*** DATA RECORDS ***

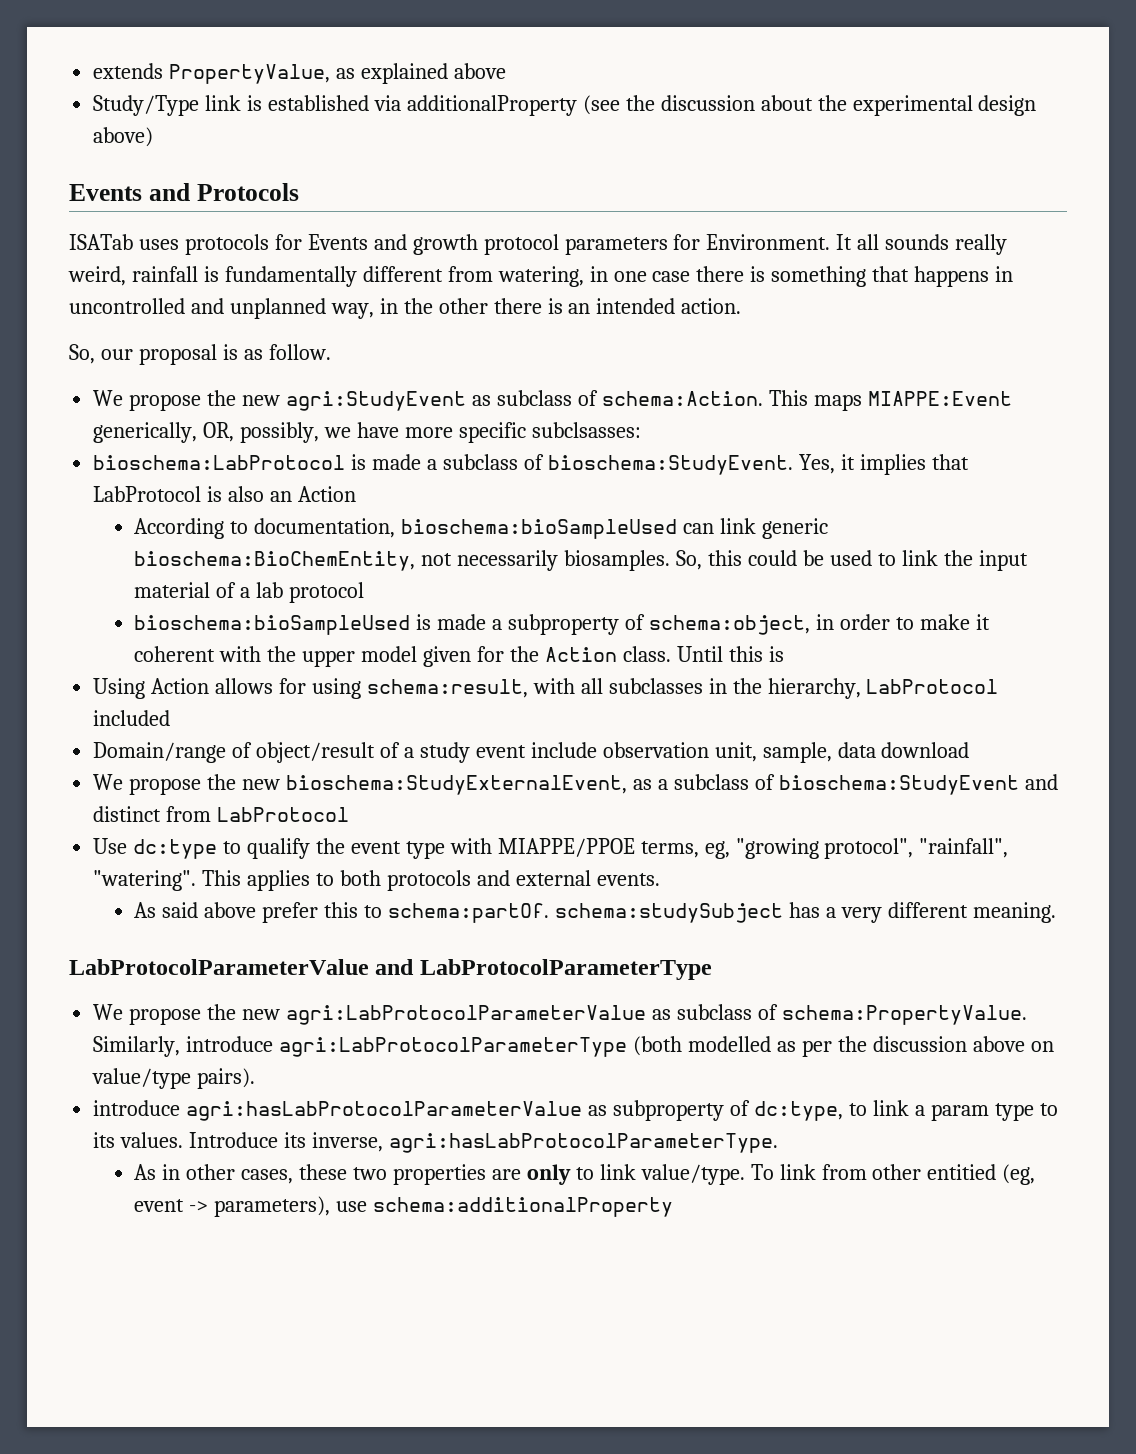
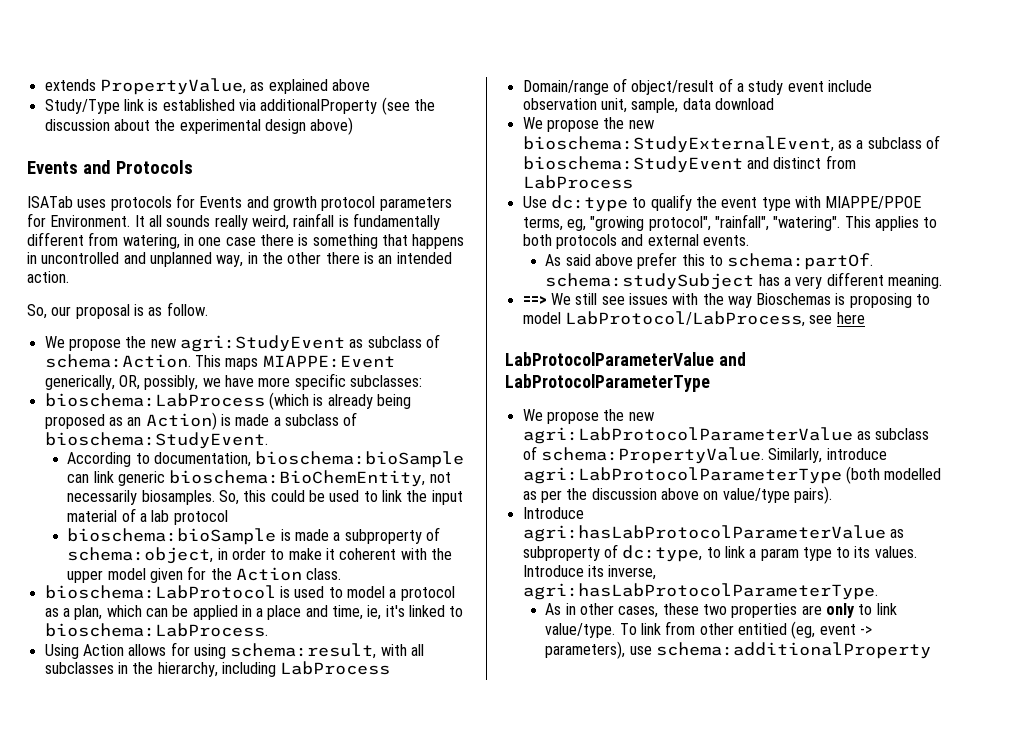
- This maps MIAPPE:Event generically, OR, possibly, we have more specific subclsasses:
- bioschema:LabProtocol is made a subclass of bioschema:StudyEvent. Yes, it implies that LabProtocol is also an Action
+ This maps MIAPPE:Event generically, OR, possibly, we have more specific subclasses:
+ bioschema:LabProcess (which is already being proposed as an Action) is made a subclass of bioschema:StudyEvent.
- According to documentation, bioschema:bioSampleUsed can link generic bioschema:BioChemEntity, not necessarily biosamples.
+ According to documentation, bioschema:bioSample can link generic bioschema:BioChemEntity, not necessarily biosamples.
- bioschema:bioSampleUsed is made a subproperty of schema:object, in order to make it coherent with the upper model given for the Action class. Until this is
+ bioschema:bioSample is made a subproperty of schema:object, in order to make it coherent with the upper model given for the Action class.
+ bioschema:LabProtocol is used to model a protocol as a plan, which can be applied in a place and time, ie, it's linked to bioschema:LabProcess.
- Using Action allows for using schema:result, with all subclasses in the hierarchy, LabProtocol included
+ Using Action allows for using schema:result, with all subclasses in the hierarchy, including LabProcess
- We propose the new bioschema:StudyExternalEvent, as a subclass of bioschema:StudyEvent and distinct from LabProtocol
+ We propose the new bioschema:StudyExternalEvent, as a subclass of bioschema:StudyEvent and distinct from LabProcess
+ ==> We still see issues with the way Bioschemas is proposing to model LabProtocol/LabProcess, see here
- introduce agri:hasLabProtocolParameterValue as subproperty of dc:type, to link a param type to its values.
+ Introduce agri:hasLabProtocolParameterValue as subproperty of dc:type, to link a param type to its values.

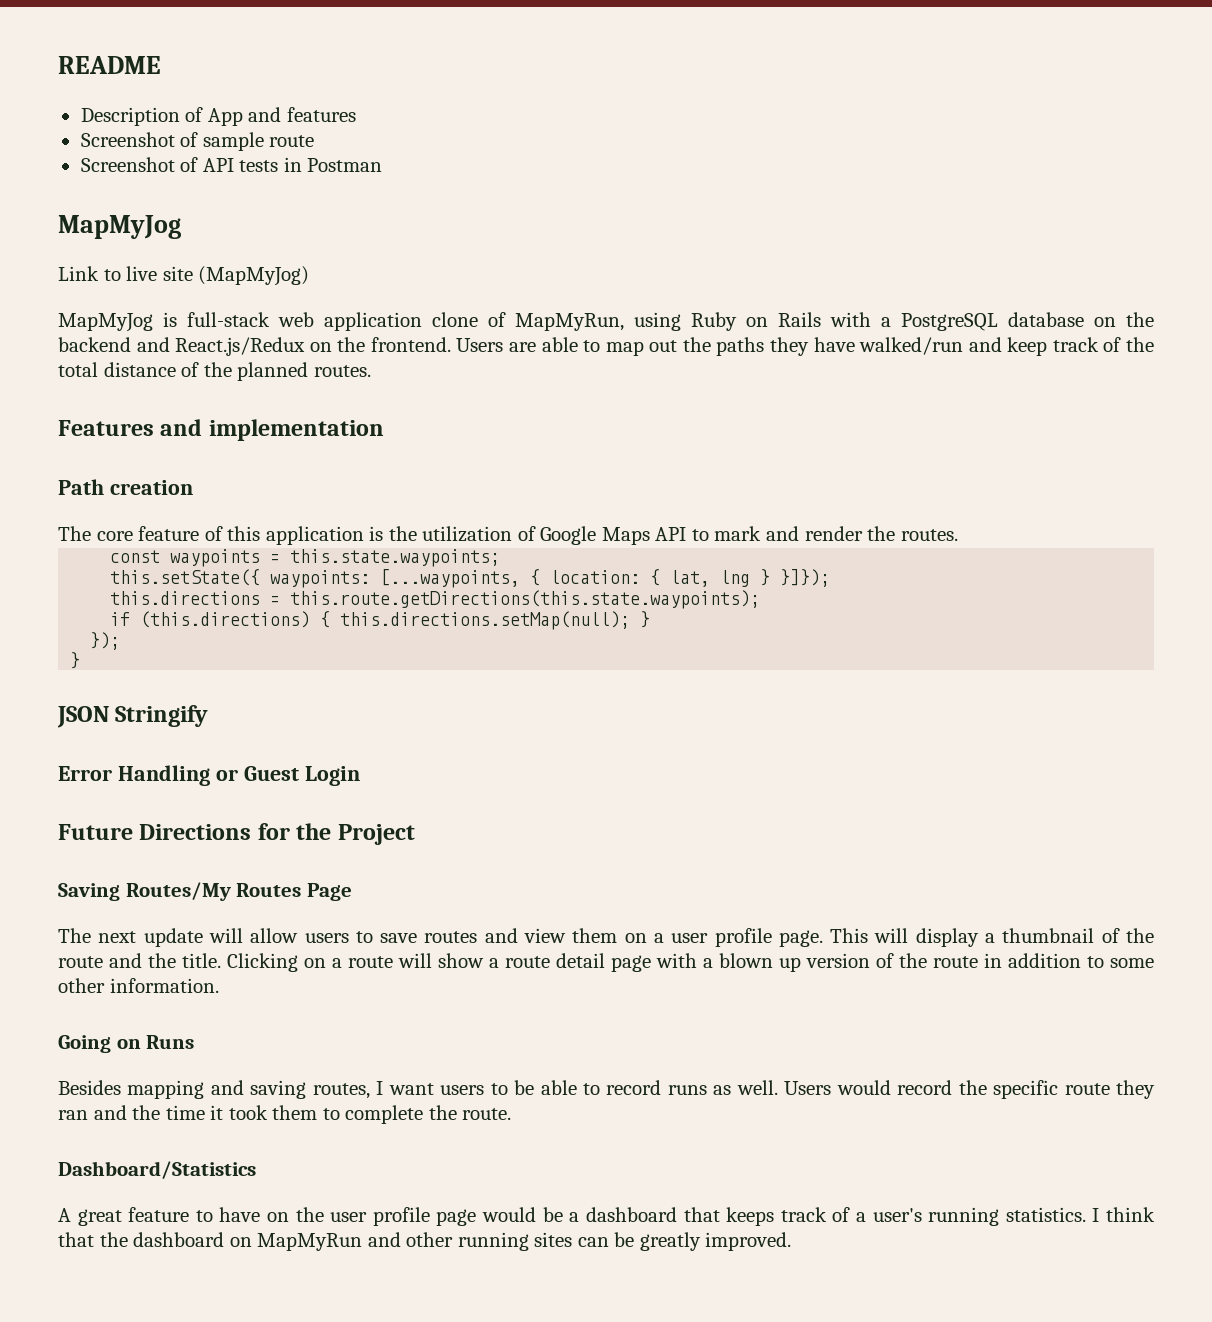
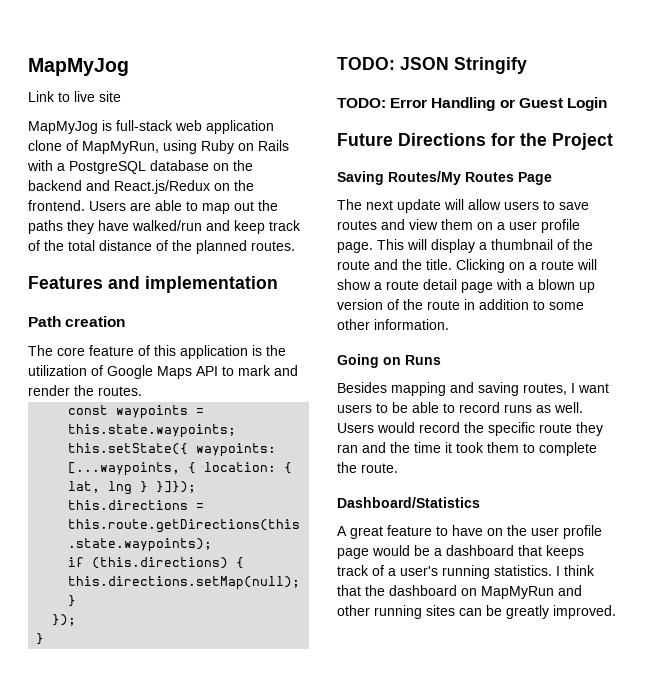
- README
- Description of App and features
- Screenshot of sample route
- Screenshot of API tests in Postman
- Link to live site (MapMyJog)
+ Link to live site
- JSON Stringify
+ TODO: JSON Stringify
- Error Handling or Guest Login
+ TODO: Error Handling or Guest Login

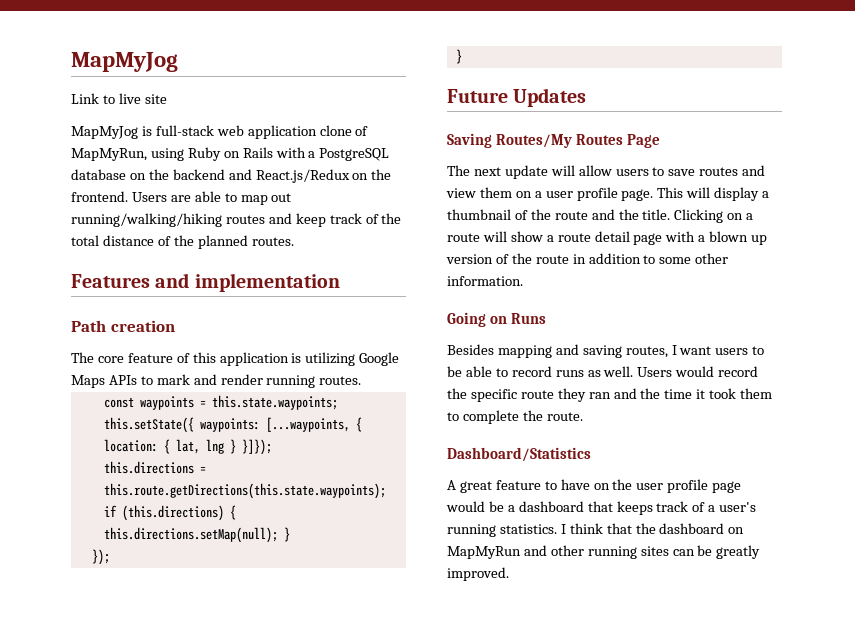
- Users are able to map out the paths they have walked/run and keep track of the total distance of the planned routes.
+ Users are able to map out running/walking/hiking routes and keep track of the total distance of the planned routes.
- The core feature of this application is the utilization of Google Maps API to mark and render the routes.
+ The core feature of this application is utilizing Google Maps APIs to mark and render running routes.
- TODO: JSON Stringify
- TODO: Error Handling or Guest Login
- Future Directions for the Project
+ Future Updates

*** End of DATA RECORDS ***

- WORK INSTRUCTIONS
Count how many lines in the records hold the string "have"; reply with the number alone.

- FINAL ANSWER
3